• _DATA SECTION_
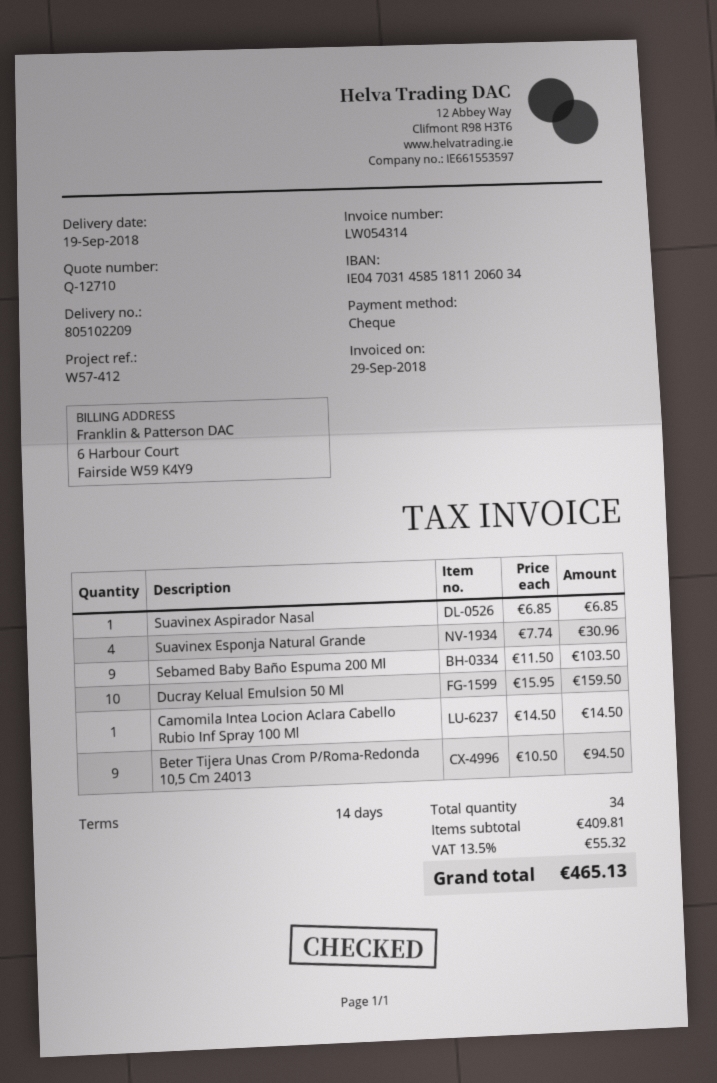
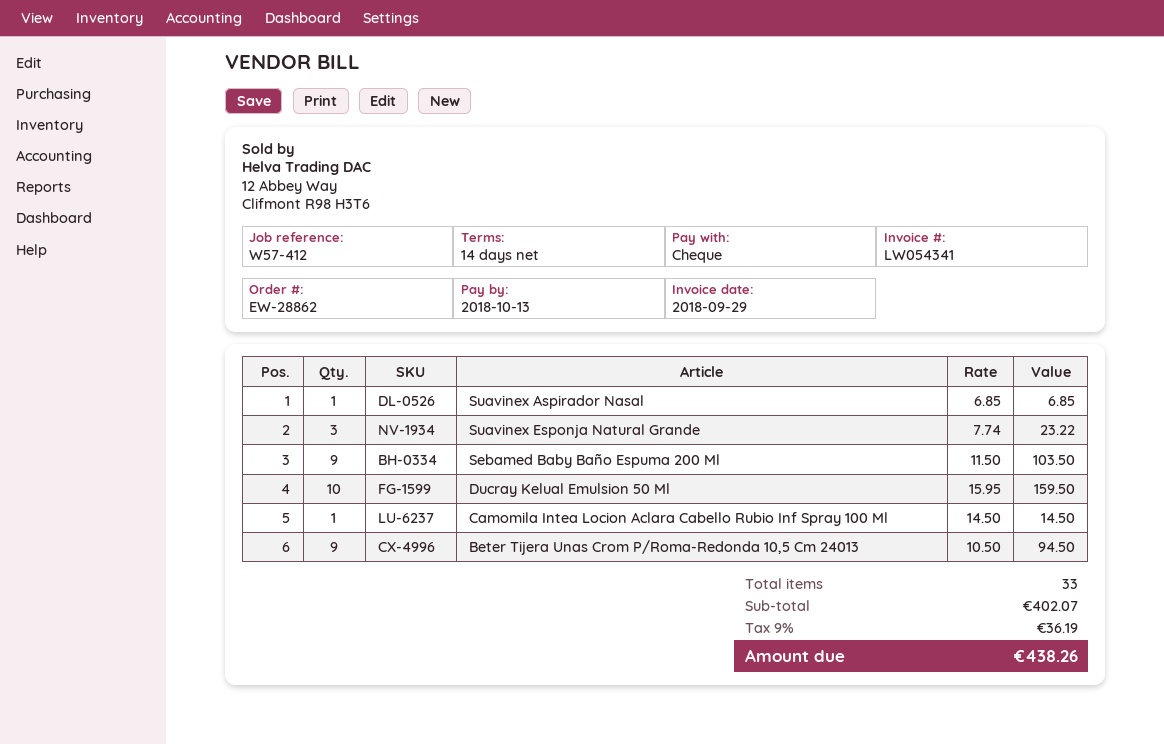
invoice number: LW054314 -> LW054341
Suavinex Esponja Natural Grande: 4 x 7.74 = 30.96 -> 3 x 7.74 = 23.22
total quantity: 34 -> 33
subtotal: 409.81 -> 402.07
tax: 13.5% = 55.32 -> 9% = 36.19
total: 465.13 -> 438.26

• _YOUR INSTRUCTIONS_
Set down every record exactly as written, but drop the pictures.

• _TASK RESULT_
invoice number: LW054314 -> LW054341
Suavinex Esponja Natural Grande: 4 x 7.74 = 30.96 -> 3 x 7.74 = 23.22
total quantity: 34 -> 33
subtotal: 409.81 -> 402.07
tax: 13.5% = 55.32 -> 9% = 36.19
total: 465.13 -> 438.26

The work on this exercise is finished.